Modification records:
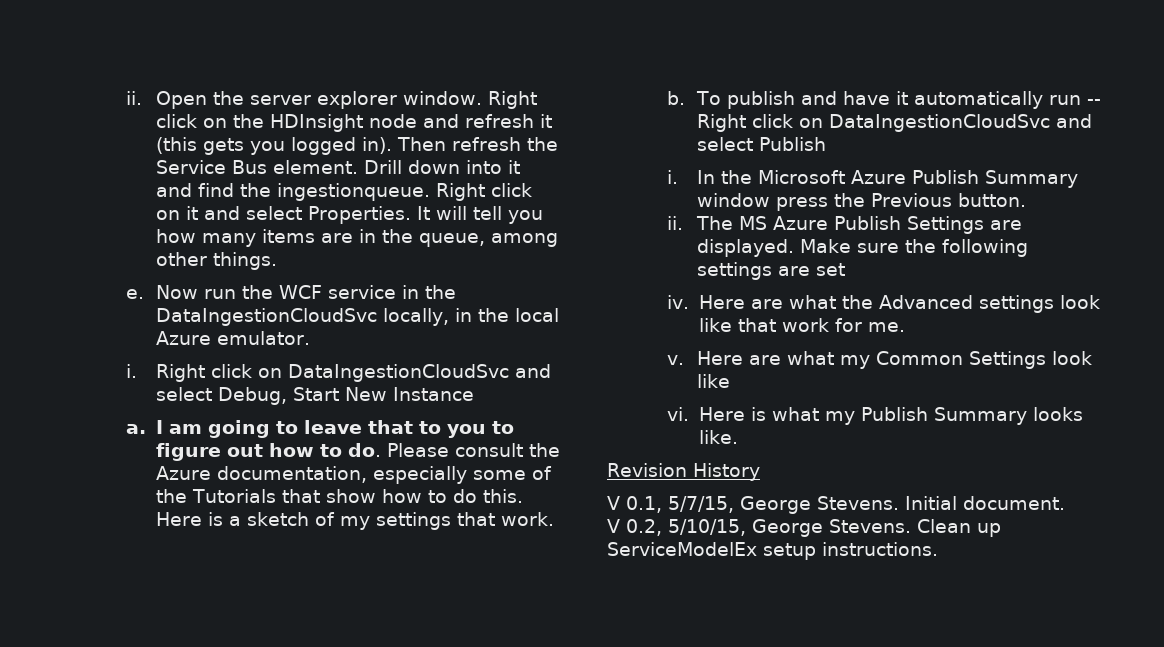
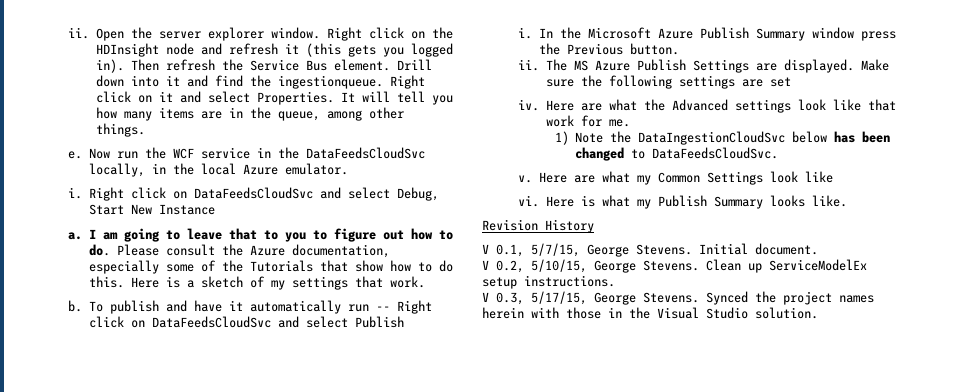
- Now run the WCF service in the DataIngestionCloudSvc locally, in the local Azure emulator.
+ Now run the WCF service in the DataFeedsCloudSvc locally, in the local Azure emulator.
- Right click on DataIngestionCloudSvc and select Debug, Start New Instance
+ Right click on DataFeedsCloudSvc and select Debug, Start New Instance
- To publish and have it automatically run -- Right click on DataIngestionCloudSvc and select Publish
+ To publish and have it automatically run -- Right click on DataFeedsCloudSvc and select Publish
+ 1) Note the DataIngestionCloudSvc below has been changed to DataFeedsCloudSvc.
+ V 0.3, 5/17/15, George Stevens. Synced the project names herein with those in the Visual Studio solution.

INSTRUCTIONS FOR THE TASK: The records above need to be printed in full and exactly, without any of the pictures.

ANSWER TO THE EXERCISE:
- Now run the WCF service in the DataIngestionCloudSvc locally, in the local Azure emulator.
+ Now run the WCF service in the DataFeedsCloudSvc locally, in the local Azure emulator.
- Right click on DataIngestionCloudSvc and select Debug, Start New Instance
+ Right click on DataFeedsCloudSvc and select Debug, Start New Instance
- To publish and have it automatically run -- Right click on DataIngestionCloudSvc and select Publish
+ To publish and have it automatically run -- Right click on DataFeedsCloudSvc and select Publish
+ 1) Note the DataIngestionCloudSvc below has been changed to DataFeedsCloudSvc.
+ V 0.3, 5/17/15, George Stevens. Synced the project names herein with those in the Visual Studio solution.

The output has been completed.